### PROBLEM
Each line below needs to be returned exactly. Skip any picture.

### RECORDS TO PROCESS
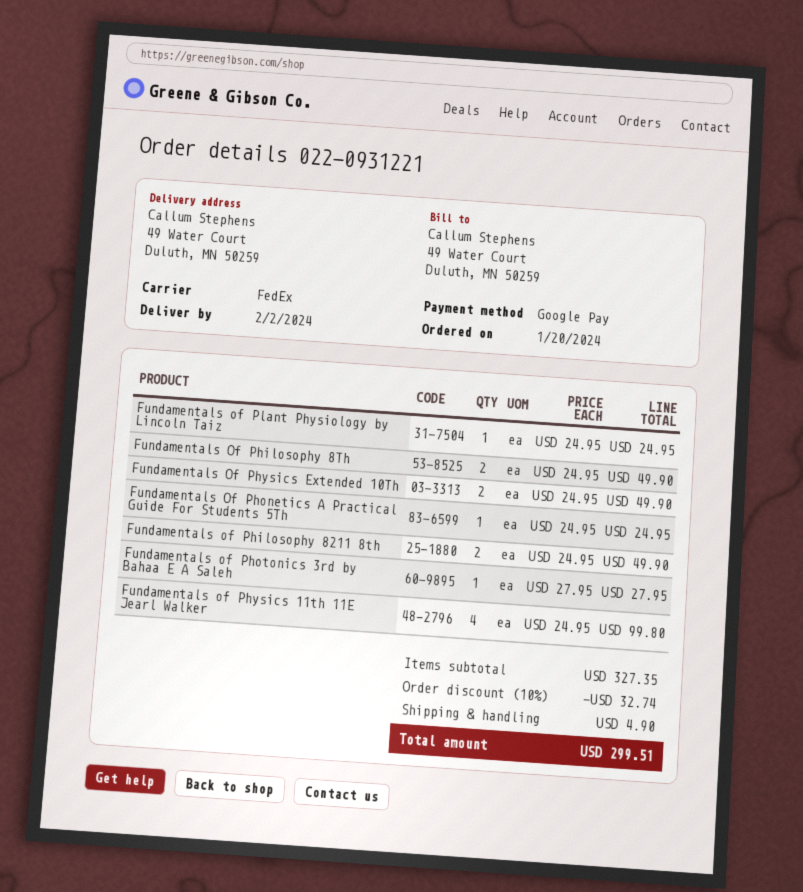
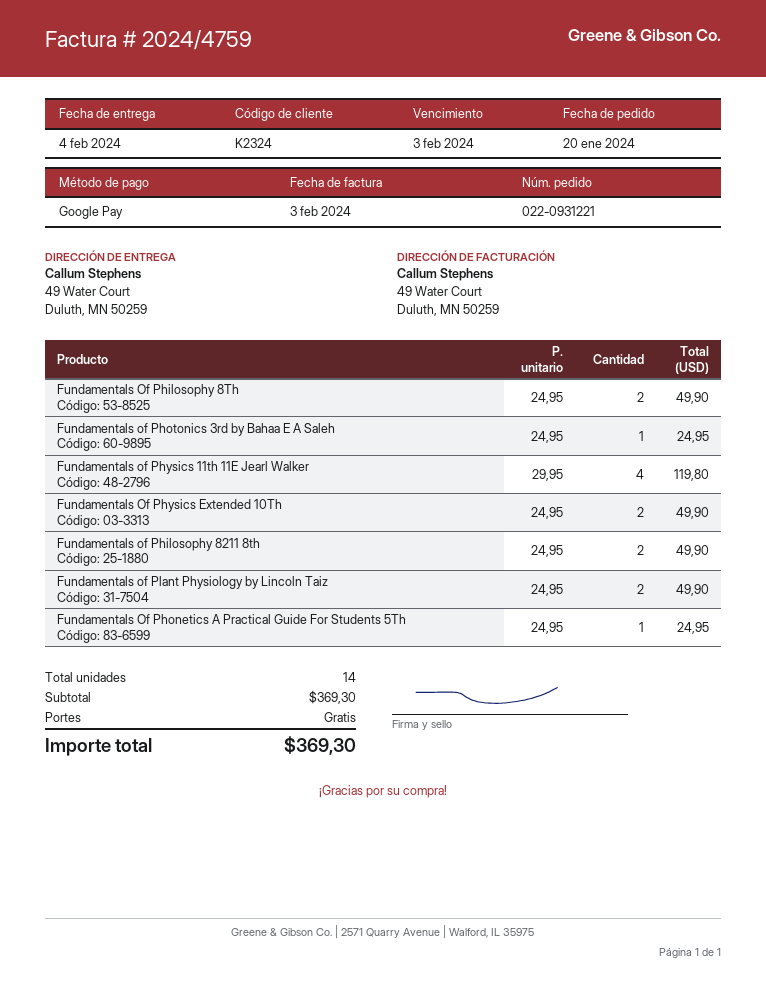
delivery date: 2024-02-02 -> 2024-02-04
Fundamentals of Plant Physiology by Lincoln Taiz: 1 x 24.95 = 24.95 -> 2 x 24.95 = 49.90
Fundamentals of Photonics 3rd by Bahaa E A Saleh: 1 x 27.95 = 27.95 -> 1 x 24.95 = 24.95
Fundamentals of Physics 11th 11E Jearl Walker: 4 x 24.95 = 99.80 -> 4 x 29.95 = 119.80
subtotal: 327.35 -> 369.30
discount: 10% = 32.74 -> none
shipping: 4.90 -> 0.00
total: 299.51 -> 369.30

### SOLUTION TO THIS TASK
delivery date: 2024-02-02 -> 2024-02-04
Fundamentals of Plant Physiology by Lincoln Taiz: 1 x 24.95 = 24.95 -> 2 x 24.95 = 49.90
Fundamentals of Photonics 3rd by Bahaa E A Saleh: 1 x 27.95 = 27.95 -> 1 x 24.95 = 24.95
Fundamentals of Physics 11th 11E Jearl Walker: 4 x 24.95 = 99.80 -> 4 x 29.95 = 119.80
subtotal: 327.35 -> 369.30
discount: 10% = 32.74 -> none
shipping: 4.90 -> 0.00
total: 299.51 -> 369.30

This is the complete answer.